I'll research the mdns to see if it's necessary and disable the svc.

I'm kind of thinking that the nic is dropping and the smb svc is loosing connection w/ AD, thus the message. I don't think the idmap would cause pings to be unroutable anywhere but locally, right? Unfortunately, I don't have the first idea of troubleshooting a nic problem like this on a solaris box...

I can test with the intel nic if you don't mind giving a quick lesson on activating it, if you think that may help.
--
This message posted from opensolaris.org
Andre Lue
2010-07-22 20:53:56 UTC
Permalink
It's possible this rge Realtek driver has some issues with the Realtek hardware. In the past some people have use the gani driver.

It would be good to try the intel nic. Try disabling the rge nic in the bios and see if the e1000g0 intel nic will be recognized (although it threw an error in messages file).
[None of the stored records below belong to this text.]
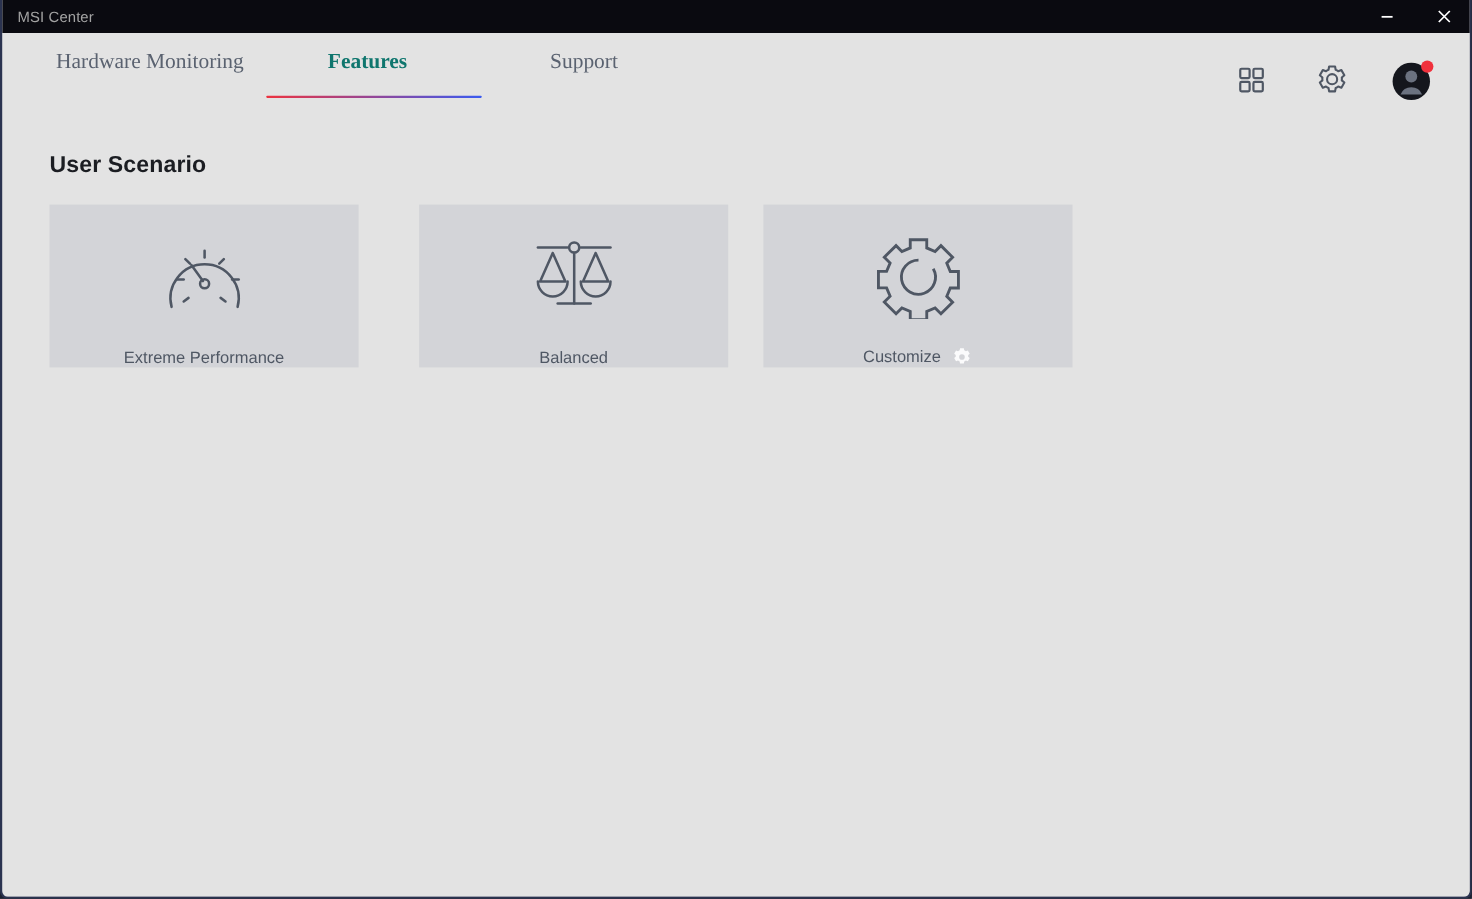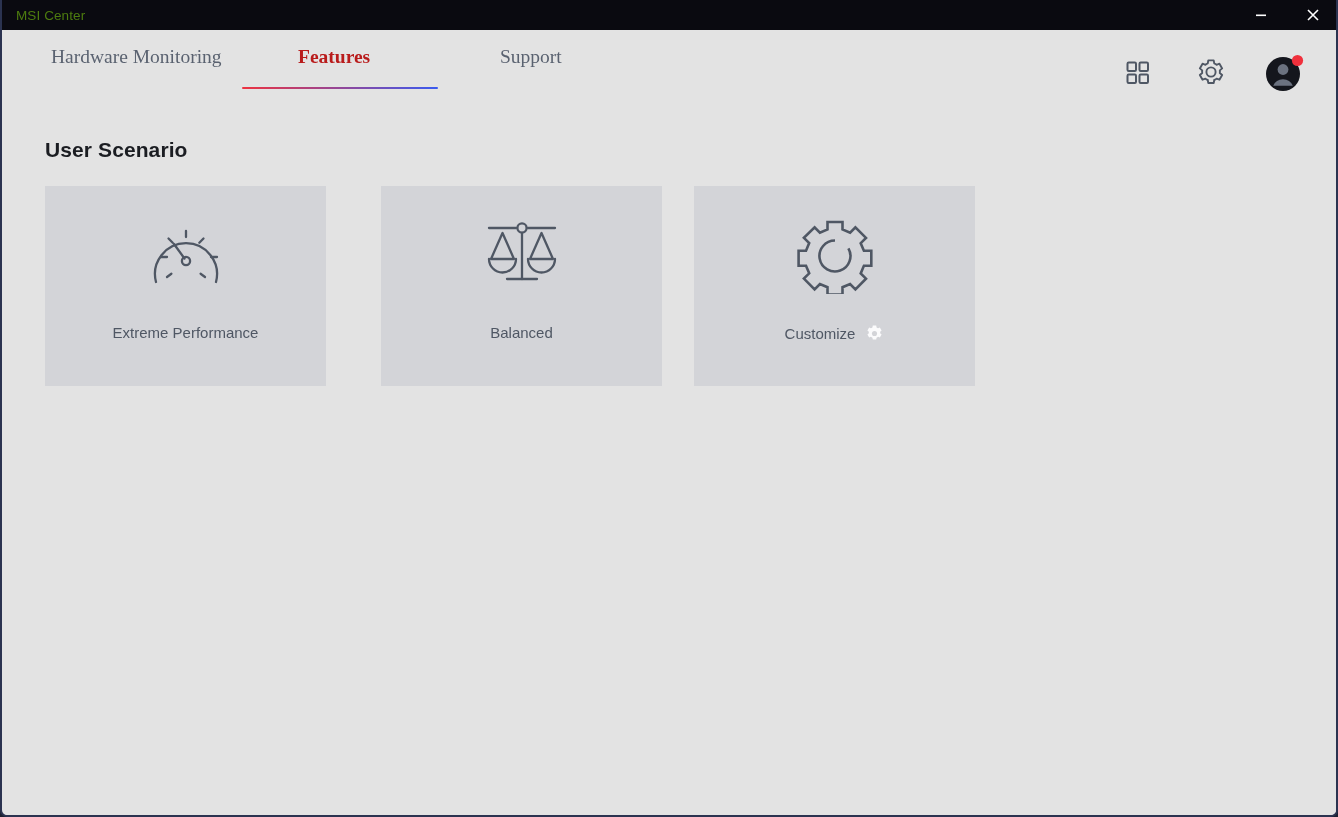--- a/index.html
+++ b/index.html
@@ -33,21 +33,21 @@
   #titlebar {
     position: absolute;
     left: 0; top: 0;
     width: 1338px;
     height: 30px;
     background: #0a0a10;
     display: flex;
     align-items: center;
   }
   #titlebar-title {
-    color: #4d7c0f;
+    color: #a3a3a3;
     font-size: 13.5px;
     margin-left: 14px;
     letter-spacing: 0.1px;
     white-space: nowrap;
   }
   .win-btn {
     position: absolute;
     top: 0;
     width: 46px;
     height: 30px;
@@ -79,21 +79,21 @@
   .nav-tab {
     position: absolute;
     top: 16px;
     font-size: 19.5px;
     color: #5a6270;
     white-space: nowrap;
     font-weight: 400;
     font-family: Liberation Serif, serif;
   }
   .nav-tab.active {
-    color: #b91c1c;
+    color: #0f766e;
     font-weight: 700;
   }
   #tab-hardware-monitoring { left: 47px; }
   #tab-features { left: 294px; }
   #tab-support { left: 496px; }
   #tab-underline {
     position: absolute;
     left: 238px;
     top: 57px;
     width: 196px;
@@ -171,21 +171,21 @@
     position: absolute;
     left: 41px;
     top: 156px;
     width: 1258px;
     height: 194px;
   }
   .scenario-card {
     position: absolute;
     top: 0;
     width: 281px;
-    height: 200px;
+    height: 148px;
     background: #d3d4d8;
     display: flex;
     flex-direction: column;
     align-items: center;
   }
   .scenario-card:nth-of-type(1) { left: 0px; }
   .scenario-card:nth-of-type(2) { left: 336px; }
   .scenario-card:nth-of-type(3) { left: 649px; }
   .scenario-card:nth-of-type(4) { left: 918px; width: 285px; }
ifconfig -a to see it it is recognized.

to manual enable you can try
ifconfig e1000g0 plumb
ifconfig e1000g0 ip netmask 255.255.255.x
--
This message posted from opensolaris.org
Travis T
2010-07-23 00:00:07 UTC
Permalink
The only intel board I have is a pci fast ethernet board. I believe the command listed was for a gig board. The nic wasn't recognized on startup and I got several errors.

failed to plumb rge0
svc:/network/physical:default: Method "/lib/svc/method/net-physical" failed with exit status 96
network/physical:default misconfigured: transitioned to maintenance

Warning: No randomness provider enabled for /dev/random

If there is a different command to plumb the nic I have, I can try it - or if there is a board that you know will work that could be picked up locally I could possibly do that tomorrow.
--
This message posted from opensolaris.org
Andre Lue
2010-07-23 14:10:53 UTC
Permalink
Not sure whats going on but your messages file shows 2 nics. A intel gigE nic (e1000g0 with failure) and a realtek nic (rge0 link up)
Jul 22 06:09:09 galaxy e1000g: [ID 801725 kern.warning] WARNING: pci8086,10f0 - e1000g[0] : Identify hardware failed

Jul 22 06:09:05 galaxy mac: [ID 435574 kern.info] NOTICE: rge0 link up, 1000 Mbps, full duplex

For a intel fast ethernet nic, try the same ifconfig commands with device iprb0 instead of e1000g0

Try booting with the OEM image or the CD if you need to bypass the transitioned to maintenance roadblock.
--
This message posted from opensolaris.org
Travis T
2010-07-24 02:25:52 UTC
Permalink
Alright. I booted from CD (removed usb drive), disabled onboard nic in bios and installed intel dual port 10/100 nic (p/n 703875-004) into the pci slot. After boot, ifconfig didn't show any physical interfaces. Checked the /var/adm/messages and saw the lines you referenced above. Tried plumbing both e1000g0 and iprb0 and both gave the following error:

ifconfig: cannot open link "e1000g0/iprb0": DLPI link does not exist

Any suggestions?
--
This message posted from opensolaris.org
Andre Lue
2010-07-26 14:40:09 UTC
Permalink
Can you post the output for
ifconfig -a plumb
--
This message posted from opensolaris.org
Travis T
2010-07-27 00:55:20 UTC
Permalink
With both the onboard NIC enabled and the Intel NIC installed in the PCI slot...

ifconfig -a

galaxy:1:~#ifconfig -a
lo0: flags=2001000849<UP,LOOPBACK,RUNNING,MULTICAST,IPv4,VIRTUAL> mtu 8232 index 1
inet 127.0.0.1 netmask ff000000
rge0: flags=1000843<UP,BROADCAST,RUNNING,MULTICAST,IPv4> mtu 1500 index 2
inet 172.16.1.30 netmask ffff0000 broadcast 172.16.255.255
ether 40:61:86:f5:e3:1a
lo0: flags=2002000849<UP,LOOPBACK,RUNNING,MULTICAST,IPv6,VIRTUAL> mtu 8252 index 1
inet6 ::1/128

ifconfig -a plumb

galaxy:2:~#ifconfig -a plumb
ifconfig: SIOCSLIFNAME for ip: rge0: already exists

I tried these commands with the intel NIC removed and received the same output as above.
--
This message posted from opensolaris.org
Travis T
2010-07-27 02:48:21 UTC
Permalink
BTW, I just ordered one of these - hopefully I'll recieve it by the end of the week and see if it works.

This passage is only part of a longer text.